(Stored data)
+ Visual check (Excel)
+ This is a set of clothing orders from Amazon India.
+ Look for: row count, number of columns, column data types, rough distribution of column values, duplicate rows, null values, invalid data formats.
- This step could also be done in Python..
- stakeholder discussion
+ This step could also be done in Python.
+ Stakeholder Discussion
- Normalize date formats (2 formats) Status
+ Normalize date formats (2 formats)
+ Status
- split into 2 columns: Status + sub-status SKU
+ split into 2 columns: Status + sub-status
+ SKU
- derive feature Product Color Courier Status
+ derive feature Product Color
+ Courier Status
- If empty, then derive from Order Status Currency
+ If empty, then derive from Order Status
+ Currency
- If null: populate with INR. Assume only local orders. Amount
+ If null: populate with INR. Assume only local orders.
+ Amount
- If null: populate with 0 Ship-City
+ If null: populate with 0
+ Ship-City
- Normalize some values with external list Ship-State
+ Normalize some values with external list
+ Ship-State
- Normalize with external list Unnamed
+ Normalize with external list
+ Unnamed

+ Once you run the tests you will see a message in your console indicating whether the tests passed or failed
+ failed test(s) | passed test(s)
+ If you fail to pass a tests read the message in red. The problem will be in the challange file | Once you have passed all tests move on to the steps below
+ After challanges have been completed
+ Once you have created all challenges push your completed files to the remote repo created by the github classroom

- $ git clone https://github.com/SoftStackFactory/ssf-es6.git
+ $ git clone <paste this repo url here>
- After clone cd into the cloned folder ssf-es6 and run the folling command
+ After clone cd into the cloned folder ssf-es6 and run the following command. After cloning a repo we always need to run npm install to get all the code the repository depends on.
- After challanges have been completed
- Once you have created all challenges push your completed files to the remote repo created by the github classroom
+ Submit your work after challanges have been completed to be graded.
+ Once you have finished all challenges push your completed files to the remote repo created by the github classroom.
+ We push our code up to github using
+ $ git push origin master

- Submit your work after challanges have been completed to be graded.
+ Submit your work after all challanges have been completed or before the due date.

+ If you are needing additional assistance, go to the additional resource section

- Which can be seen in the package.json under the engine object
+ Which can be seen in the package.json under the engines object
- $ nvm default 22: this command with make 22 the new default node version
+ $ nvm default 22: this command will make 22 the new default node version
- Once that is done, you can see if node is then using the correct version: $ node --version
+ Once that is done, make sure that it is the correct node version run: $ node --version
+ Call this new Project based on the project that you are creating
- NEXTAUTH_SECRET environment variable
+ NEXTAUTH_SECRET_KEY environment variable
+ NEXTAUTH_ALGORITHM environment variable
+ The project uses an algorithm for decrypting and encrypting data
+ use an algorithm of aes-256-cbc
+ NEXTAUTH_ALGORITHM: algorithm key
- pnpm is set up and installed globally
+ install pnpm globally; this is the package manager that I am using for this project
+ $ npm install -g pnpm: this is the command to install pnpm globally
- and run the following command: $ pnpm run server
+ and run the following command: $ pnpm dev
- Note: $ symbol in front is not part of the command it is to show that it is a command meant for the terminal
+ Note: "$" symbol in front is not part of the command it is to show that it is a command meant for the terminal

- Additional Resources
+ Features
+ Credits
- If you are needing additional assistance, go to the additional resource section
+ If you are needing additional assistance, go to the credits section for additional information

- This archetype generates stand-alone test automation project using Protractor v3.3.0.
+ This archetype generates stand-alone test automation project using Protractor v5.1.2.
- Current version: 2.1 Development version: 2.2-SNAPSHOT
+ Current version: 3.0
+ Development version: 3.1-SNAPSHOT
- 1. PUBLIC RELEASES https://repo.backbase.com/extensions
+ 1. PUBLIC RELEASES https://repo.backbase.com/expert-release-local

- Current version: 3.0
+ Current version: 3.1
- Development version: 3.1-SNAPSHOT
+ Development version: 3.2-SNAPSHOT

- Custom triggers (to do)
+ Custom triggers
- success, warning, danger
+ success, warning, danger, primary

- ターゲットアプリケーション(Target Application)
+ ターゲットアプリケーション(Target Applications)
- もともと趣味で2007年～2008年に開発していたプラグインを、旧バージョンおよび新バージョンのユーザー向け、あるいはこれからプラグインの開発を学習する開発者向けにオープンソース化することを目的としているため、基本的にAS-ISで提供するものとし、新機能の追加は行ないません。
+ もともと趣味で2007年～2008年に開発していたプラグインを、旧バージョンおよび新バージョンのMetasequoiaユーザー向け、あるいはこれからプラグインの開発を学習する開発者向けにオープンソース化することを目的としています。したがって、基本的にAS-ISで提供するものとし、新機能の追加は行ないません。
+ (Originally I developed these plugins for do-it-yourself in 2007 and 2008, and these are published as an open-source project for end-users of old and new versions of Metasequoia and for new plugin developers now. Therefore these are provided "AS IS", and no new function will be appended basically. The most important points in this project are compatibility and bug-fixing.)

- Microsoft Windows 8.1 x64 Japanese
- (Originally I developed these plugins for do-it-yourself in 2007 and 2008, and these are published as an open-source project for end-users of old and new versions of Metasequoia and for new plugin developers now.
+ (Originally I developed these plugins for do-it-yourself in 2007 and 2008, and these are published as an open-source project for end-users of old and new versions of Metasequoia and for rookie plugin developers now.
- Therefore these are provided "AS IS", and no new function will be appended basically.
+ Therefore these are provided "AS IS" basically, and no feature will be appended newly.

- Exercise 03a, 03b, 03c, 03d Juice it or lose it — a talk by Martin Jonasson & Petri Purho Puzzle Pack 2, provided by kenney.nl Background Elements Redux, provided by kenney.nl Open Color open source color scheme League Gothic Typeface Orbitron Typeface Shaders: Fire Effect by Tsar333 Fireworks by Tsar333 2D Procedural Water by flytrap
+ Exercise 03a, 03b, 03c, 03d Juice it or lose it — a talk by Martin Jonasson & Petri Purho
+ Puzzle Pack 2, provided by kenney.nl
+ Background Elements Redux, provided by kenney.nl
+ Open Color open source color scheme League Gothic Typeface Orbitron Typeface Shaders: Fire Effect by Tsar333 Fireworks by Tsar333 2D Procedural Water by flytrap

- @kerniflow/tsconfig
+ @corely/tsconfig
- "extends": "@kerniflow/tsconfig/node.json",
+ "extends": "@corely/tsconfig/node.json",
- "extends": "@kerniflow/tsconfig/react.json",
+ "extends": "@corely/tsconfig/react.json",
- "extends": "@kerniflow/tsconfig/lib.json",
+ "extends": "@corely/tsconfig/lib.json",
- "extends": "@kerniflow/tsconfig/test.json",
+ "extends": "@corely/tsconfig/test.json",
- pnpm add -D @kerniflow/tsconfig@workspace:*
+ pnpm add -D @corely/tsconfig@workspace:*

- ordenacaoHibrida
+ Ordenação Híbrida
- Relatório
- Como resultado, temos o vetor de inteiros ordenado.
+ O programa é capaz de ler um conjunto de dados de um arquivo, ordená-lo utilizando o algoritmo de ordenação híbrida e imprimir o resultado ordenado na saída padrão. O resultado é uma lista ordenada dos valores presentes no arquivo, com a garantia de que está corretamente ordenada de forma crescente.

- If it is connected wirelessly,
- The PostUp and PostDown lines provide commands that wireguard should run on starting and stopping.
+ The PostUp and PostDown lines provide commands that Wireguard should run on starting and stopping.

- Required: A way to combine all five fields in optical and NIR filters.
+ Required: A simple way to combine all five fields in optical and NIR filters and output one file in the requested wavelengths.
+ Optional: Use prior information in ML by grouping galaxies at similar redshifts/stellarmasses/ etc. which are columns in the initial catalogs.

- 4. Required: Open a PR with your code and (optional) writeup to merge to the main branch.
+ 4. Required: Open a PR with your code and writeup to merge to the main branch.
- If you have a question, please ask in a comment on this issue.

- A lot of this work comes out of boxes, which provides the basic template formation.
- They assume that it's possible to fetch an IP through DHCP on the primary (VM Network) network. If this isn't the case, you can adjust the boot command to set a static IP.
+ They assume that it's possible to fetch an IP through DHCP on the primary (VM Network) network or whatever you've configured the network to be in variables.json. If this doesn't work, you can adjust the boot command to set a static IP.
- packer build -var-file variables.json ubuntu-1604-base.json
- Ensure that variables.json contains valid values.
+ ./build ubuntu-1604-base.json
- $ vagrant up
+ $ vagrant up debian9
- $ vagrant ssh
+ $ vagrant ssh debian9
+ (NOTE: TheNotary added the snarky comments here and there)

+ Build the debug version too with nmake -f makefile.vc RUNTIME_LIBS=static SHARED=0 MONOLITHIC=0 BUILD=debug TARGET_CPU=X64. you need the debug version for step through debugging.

**The problem:** Return a copy of each line in the entries that contains "into".

**Answer box:**
- split into 2 columns: Status + sub-status SKU
+ split into 2 columns: Status + sub-status
- After clone cd into the cloned folder ssf-es6 and run the folling command
+ After clone cd into the cloned folder ssf-es6 and run the following command. After cloning a repo we always need to run npm install to get all the code the repository depends on.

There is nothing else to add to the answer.